Discussion in 'Photography Equipment & Products' started by Bossy, Feb 4, 2012.
I've heard of this, but I'm not quite sure what it means, or if there's a way to fix it?
There are, from what I can see, 4 typical causes to this:
1) Lens damage - a lens takes a drop or a knock which results in internal elements being shifted out of ideal alignment. As a result its overall performance degrades. Repair for this is possible of course, though won't be covered by warranties (but might be by insurance depending on your cover policy).
2) Lens wear and tear - any mechanical device is going to take a degree of wear and tear through normal, regular use. Lenses, especially pro series lenses; provided they are not abused whilst in use, are typically very resistant to degradation of performance. They'll typically retain their quality for many years (possibly even decades) without a problem. Recalibration is, of course possible.
3) User error - often accompanied with a new camera body. New camera bodies are often a little bit different to get the best out of, esp when the MP value increases. The result is users need to adapt editing and adjustment profiles to best suit the new situation. Some, however, missunderstand this step and start to blame the lens (or the body) for being broken/soft.
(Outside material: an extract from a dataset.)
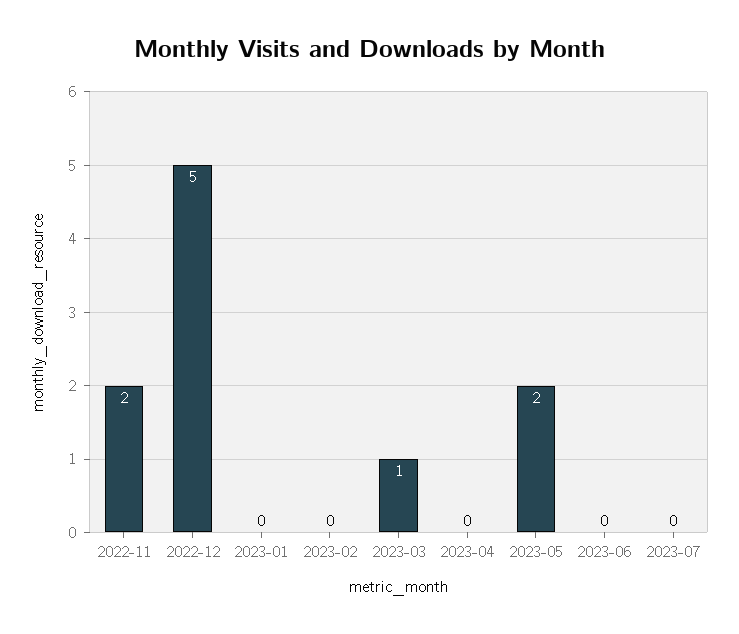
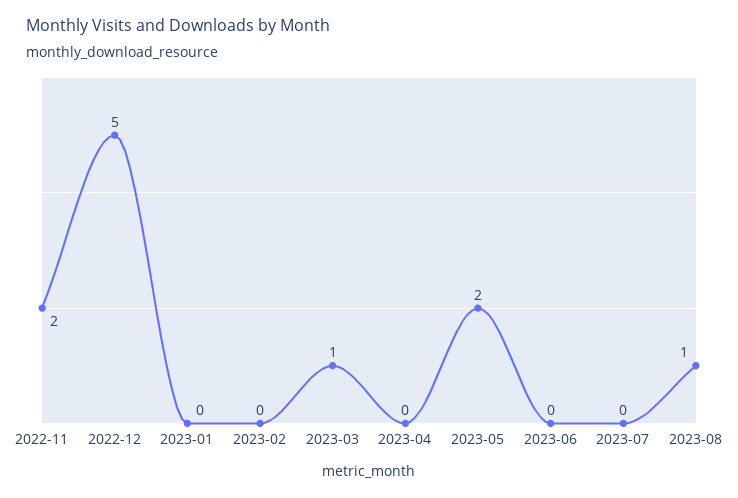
2023-08: none -> 1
4) (and most common) Variations in production tolerances. Each mechanical device is made within manufacture tolerances which ensure that the average lens and average camera body do line up to give a typical grade performance. However there are situations where a specific body and specific lens might be at opposite ends of the tolerance ranges, the result of which is that when these two are combined the overall performance of the unit is degraded. People oft notice this with a new camera body and will blame either body or lens for this "poor performance" when in truth its both units simply not being lined up.
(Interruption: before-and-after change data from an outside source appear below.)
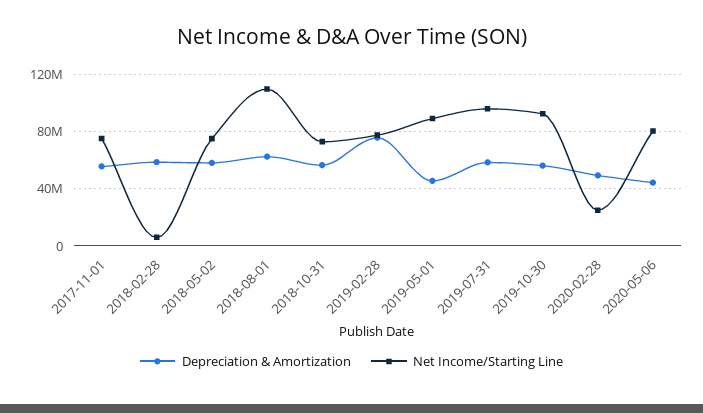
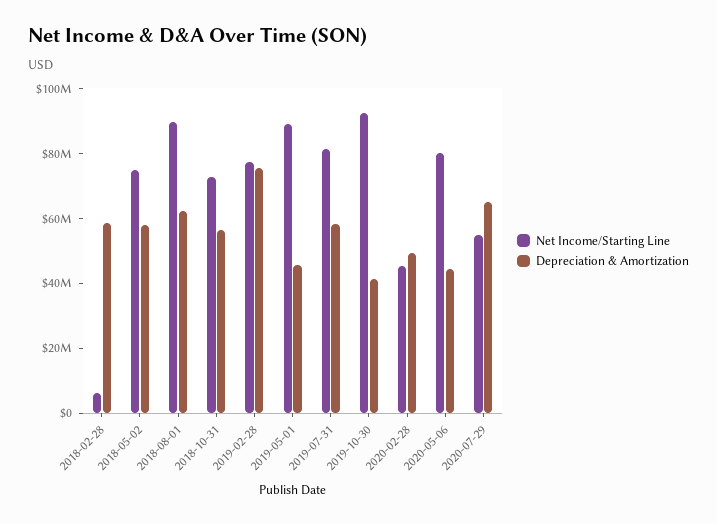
Depreciation & Amortization, 2017-11-01: 55000000 -> none
Net Income/Starting Line, 2017-11-01: 75000000 -> none
Net Income/Starting Line, 2018-08-01: 110000000 -> 90000000
Net Income/Starting Line, 2019-07-31: 95000000 -> 80000000
Depreciation & Amortization, 2019-10-30: 55000000 -> 40000000
Net Income/Starting Line, 2020-02-28: 25000000 -> 45000000
Net Income/Starting Line, 2020-07-29: none -> 55000000
Depreciation & Amortization, 2020-07-29: none -> 65000000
Correction for this is typically one of 3 ways
a) Return and replace - essentially returning the working lens/body and getting another unit - often repeating this several times until one appears with similar tolerances (this can be defeated since units from the same production line will often share similar tolerances and be shipped to the same retailers).
b) Recalibration of the single affected unit - under warranty for new units, however repair of one unit without the other "half" of the final setup is a bit of a lottery. The unit can come back better or worse even though its still "correct" by manufacture stats. This is, again, a bit of a lottery, though with provision of test shots one can normally get it fixed
c) Recalibration of both units (note one can state for camera bodies not to be adjusted during this since one might not send all the lenses they own in) - sending in both camera and lens allows for calibration to be made for those specific units. Many pros will send in complete setups (often there are pro groups setup by the manufacturers which offer discounts on services like this) so that they can be calibrated.
Ooh! I think I have problem 1) on an old Nikon 80-200 AF. If I take it into Nikon Canada, do you think the repair costs will be worth it? Or should I just buy a newer version? And how about a mode dial repair?
How would we know how much the repair is going to cost, if we don't know what is wrong with the lens?
Just like in the other thread, you're going to have to contact Nikon Canada Service, or some other qualified repair facility.